[ACTION ITEM] Find the line containing "-220,7 +220,7 @@" in the listing below. Repeat it exactly, along with each following line up to and including the one containing "solid #bdbdbd;border-bottom:none;border-radius:3px 3px".

[Opening RAW DATA section]

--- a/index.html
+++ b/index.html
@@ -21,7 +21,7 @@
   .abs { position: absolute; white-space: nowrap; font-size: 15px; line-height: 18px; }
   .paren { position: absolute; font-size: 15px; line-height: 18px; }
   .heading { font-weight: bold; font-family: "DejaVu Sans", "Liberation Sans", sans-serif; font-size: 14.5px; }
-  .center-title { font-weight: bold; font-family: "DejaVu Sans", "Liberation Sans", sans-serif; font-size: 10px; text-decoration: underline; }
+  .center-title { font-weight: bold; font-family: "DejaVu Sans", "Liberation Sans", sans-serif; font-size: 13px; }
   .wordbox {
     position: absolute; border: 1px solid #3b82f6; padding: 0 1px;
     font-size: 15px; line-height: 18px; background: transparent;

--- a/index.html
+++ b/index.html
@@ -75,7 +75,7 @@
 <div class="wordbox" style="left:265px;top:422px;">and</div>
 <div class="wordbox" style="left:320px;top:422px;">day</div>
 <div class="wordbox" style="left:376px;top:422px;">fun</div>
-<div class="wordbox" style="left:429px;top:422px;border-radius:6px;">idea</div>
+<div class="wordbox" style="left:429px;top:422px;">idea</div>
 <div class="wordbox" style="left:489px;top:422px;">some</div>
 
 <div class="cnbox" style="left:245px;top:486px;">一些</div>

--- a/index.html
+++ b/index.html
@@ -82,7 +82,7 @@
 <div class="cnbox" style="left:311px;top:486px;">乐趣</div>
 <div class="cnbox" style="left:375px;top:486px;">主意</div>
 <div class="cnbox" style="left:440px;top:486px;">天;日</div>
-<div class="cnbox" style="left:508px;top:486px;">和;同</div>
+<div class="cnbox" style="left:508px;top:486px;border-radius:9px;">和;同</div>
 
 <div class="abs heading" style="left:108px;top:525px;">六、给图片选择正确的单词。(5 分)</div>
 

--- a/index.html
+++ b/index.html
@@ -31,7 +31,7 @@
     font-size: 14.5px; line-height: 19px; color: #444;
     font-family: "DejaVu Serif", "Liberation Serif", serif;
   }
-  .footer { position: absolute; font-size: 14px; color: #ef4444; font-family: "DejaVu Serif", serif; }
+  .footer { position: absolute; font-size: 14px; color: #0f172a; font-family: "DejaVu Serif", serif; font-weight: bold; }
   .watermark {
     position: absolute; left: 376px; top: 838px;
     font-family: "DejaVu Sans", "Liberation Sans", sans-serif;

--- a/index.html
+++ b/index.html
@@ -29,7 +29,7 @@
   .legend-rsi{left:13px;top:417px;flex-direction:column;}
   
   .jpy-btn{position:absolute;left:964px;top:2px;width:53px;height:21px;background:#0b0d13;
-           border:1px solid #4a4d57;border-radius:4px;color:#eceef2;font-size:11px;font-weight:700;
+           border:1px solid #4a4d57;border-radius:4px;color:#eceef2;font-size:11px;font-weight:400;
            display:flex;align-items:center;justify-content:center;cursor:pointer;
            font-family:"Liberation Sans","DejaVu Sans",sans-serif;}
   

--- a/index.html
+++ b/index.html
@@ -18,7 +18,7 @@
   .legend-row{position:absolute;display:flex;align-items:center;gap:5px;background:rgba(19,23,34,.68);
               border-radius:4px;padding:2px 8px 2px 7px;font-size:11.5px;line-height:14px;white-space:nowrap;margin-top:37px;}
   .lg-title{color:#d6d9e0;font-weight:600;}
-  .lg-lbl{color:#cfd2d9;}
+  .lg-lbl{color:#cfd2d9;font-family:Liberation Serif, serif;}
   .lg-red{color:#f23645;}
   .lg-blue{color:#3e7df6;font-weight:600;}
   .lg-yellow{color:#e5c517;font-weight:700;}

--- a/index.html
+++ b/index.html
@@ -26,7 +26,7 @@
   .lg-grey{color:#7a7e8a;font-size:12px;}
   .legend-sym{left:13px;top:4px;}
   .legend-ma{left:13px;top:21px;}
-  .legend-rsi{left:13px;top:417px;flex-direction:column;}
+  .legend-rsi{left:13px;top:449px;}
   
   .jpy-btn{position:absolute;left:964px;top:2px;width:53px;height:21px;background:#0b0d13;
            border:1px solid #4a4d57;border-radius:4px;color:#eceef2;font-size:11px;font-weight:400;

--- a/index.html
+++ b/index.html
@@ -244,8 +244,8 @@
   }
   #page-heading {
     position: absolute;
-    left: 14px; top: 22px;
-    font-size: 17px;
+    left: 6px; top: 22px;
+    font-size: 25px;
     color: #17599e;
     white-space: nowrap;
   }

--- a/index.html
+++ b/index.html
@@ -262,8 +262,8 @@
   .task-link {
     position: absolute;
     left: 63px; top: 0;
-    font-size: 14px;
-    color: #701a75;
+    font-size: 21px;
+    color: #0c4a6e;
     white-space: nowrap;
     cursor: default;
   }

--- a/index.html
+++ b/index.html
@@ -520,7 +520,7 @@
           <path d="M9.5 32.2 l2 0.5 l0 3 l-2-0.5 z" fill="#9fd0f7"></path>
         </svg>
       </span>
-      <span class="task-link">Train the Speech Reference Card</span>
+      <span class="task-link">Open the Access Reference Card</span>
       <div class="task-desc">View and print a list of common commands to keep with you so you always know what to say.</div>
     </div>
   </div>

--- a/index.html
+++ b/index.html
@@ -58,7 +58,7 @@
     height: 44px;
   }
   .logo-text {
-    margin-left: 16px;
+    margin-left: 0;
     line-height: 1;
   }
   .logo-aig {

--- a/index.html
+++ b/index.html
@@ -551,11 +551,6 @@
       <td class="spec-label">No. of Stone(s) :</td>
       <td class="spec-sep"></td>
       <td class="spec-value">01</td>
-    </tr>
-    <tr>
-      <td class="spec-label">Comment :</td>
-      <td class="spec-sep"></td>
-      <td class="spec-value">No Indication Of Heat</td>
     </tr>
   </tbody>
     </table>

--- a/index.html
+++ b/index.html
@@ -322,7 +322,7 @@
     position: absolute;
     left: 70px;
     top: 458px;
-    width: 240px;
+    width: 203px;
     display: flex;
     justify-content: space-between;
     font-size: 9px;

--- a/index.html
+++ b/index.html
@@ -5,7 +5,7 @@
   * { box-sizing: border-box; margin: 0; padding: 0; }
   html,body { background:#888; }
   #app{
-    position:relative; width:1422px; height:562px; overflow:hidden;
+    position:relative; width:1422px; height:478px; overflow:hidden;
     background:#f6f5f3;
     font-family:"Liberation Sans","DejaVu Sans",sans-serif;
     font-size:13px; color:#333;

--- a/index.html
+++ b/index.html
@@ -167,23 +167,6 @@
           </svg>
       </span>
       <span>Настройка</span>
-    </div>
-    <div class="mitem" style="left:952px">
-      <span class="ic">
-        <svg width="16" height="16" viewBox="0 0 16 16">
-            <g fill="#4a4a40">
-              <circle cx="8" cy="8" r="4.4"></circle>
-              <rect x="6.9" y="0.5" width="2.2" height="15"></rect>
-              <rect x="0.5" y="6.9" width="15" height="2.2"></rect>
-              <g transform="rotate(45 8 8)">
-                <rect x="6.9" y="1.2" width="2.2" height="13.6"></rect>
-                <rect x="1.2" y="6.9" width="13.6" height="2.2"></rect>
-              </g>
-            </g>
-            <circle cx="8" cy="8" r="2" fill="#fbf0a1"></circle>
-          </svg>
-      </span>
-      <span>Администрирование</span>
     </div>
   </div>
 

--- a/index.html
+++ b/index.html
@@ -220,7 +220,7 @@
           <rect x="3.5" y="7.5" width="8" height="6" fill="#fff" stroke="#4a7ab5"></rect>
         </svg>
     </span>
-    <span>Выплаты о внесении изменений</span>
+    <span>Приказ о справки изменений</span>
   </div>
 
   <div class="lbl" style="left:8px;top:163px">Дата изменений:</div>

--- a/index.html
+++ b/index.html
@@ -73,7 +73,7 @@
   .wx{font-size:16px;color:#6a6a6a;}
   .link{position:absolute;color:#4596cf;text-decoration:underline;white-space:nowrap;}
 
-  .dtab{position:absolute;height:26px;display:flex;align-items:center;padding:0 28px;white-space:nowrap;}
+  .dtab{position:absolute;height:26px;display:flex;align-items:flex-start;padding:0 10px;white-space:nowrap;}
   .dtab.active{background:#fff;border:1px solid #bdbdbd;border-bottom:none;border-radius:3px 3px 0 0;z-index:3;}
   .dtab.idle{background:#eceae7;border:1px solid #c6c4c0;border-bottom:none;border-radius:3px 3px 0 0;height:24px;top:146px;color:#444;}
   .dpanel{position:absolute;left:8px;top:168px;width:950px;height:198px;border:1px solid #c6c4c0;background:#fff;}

[Closing RAW DATA section]

[SOLUTION FOR THIS EXERCISE]
@@ -220,7 +220,7 @@
           <rect x="3.5" y="7.5" width="8" height="6" fill="#fff" stroke="#4a7ab5"></rect>
         </svg>
     </span>
-    <span>Выплаты о внесении изменений</span>
+    <span>Приказ о справки изменений</span>
   </div>
 
   <div class="lbl" style="left:8px;top:163px">Дата изменений:</div>

--- a/index.html
+++ b/index.html
@@ -73,7 +73,7 @@
   .wx{font-size:16px;color:#6a6a6a;}
   .link{position:absolute;color:#4596cf;text-decoration:underline;white-space:nowrap;}
 
-  .dtab{position:absolute;height:26px;display:flex;align-items:center;padding:0 28px;white-space:nowrap;}
+  .dtab{position:absolute;height:26px;display:flex;align-items:flex-start;padding:0 10px;white-space:nowrap;}
   .dtab.active{background:#fff;border:1px solid #bdbdbd;border-bottom:none;border-radius:3px 3px 0 0;z-index:3;}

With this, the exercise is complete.